Note that I continued part of this in new documents which are not yet online, but it should be relevant since because it lists many things (including some smaller side notes)

Prepared Document for Meeting: https://hackmd.io/B5TPPP-8QiKOFODPqmXtfA

TODO Document restructuring/new document

I will probably try to split the document up into:

  1. Requirements (possibly split into different sections)
  2. Decisions that we probably need to make
  3. Either in 2. or seperately, some suggestions for it.

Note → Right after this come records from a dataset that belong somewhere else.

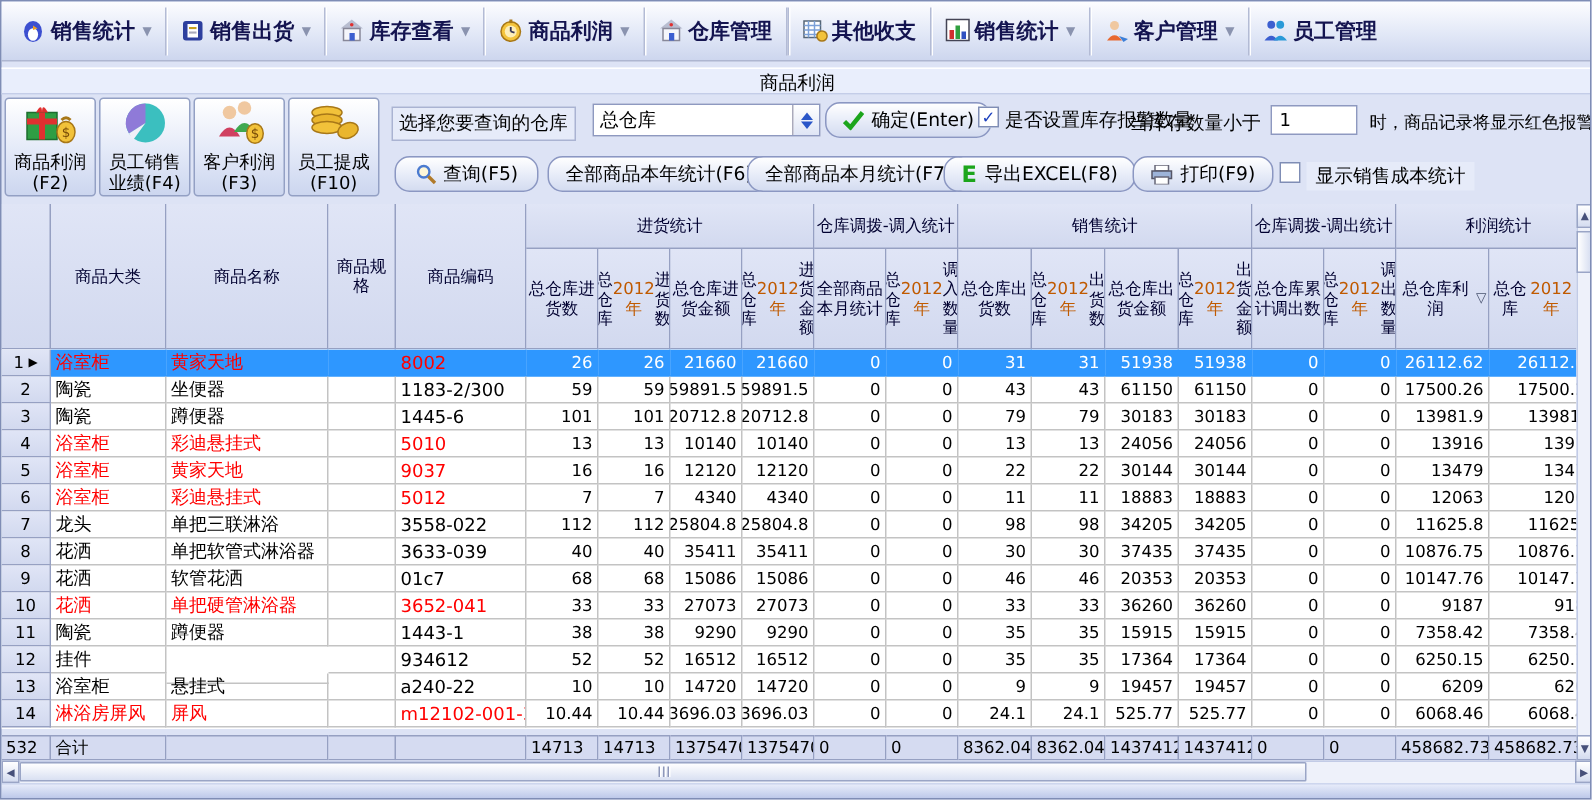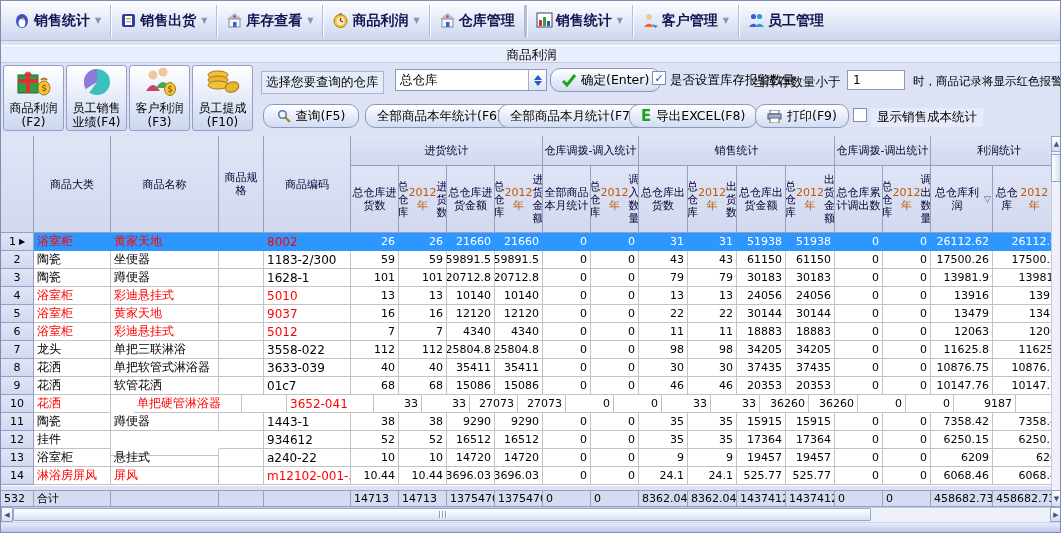"其他收支" div.titem { html: none -> <div> <div><svg> <rect></rect> <path></path> <circle></circle> </svg></div> <div>其他收支</div> </div> }
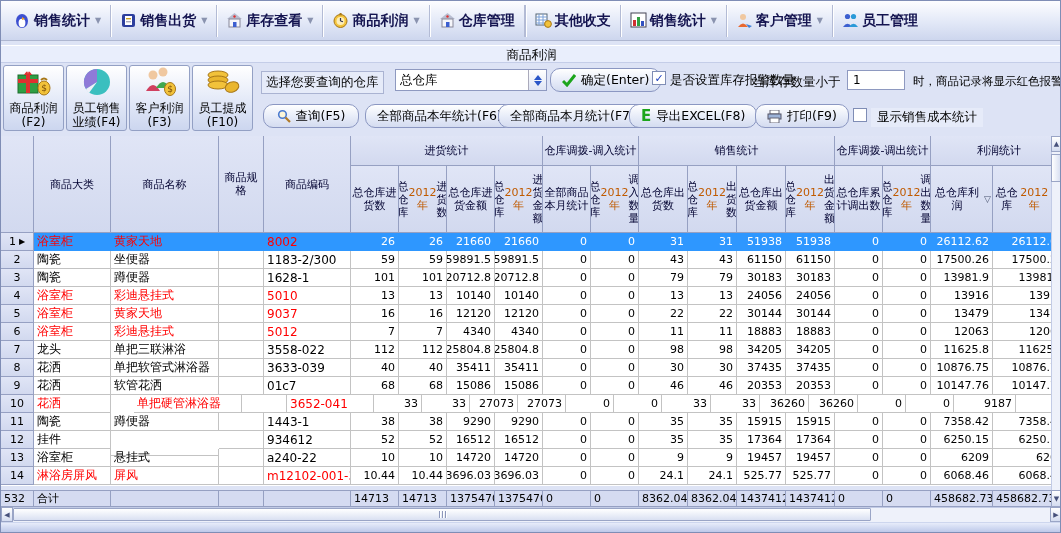"1628-1" div.gcell { text: 1628-1 -> 1445-6 }
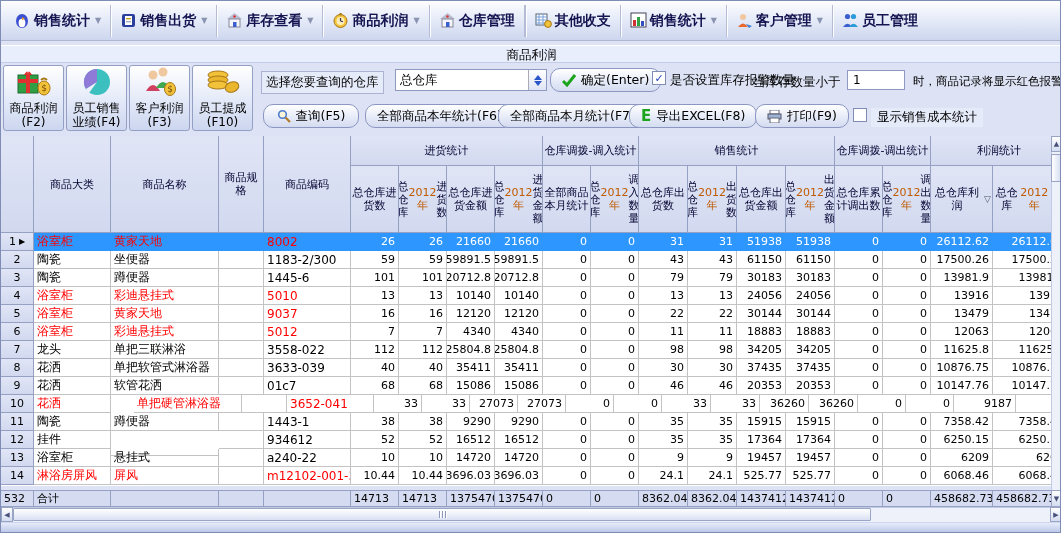"单把硬管淋浴器" div.gcell { margin-left: 23px -> none }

It may be interesting to have some python dummy implementation

NumPy Dtype Requirements and Approaches

This is a work in progress to try to structure my thoughts.
It may be a bit random and some of these are probably premature.

Please feel free to change/edit this!

Nomenclature

Depending on how types/instances are created, things can be confusing, so I would suggest to call:

  • dtype: A class (type or not)
  • descriptor (or a dtype): object tagged onto the array (an instance of dtype)
  • scalar type: A type which, when instanciated, provides the scalar instance
  • a scalar: instance of scalar type.

Just to note, the names below are just working names, and they would all need an __array_ or __numpy_ prefix of course.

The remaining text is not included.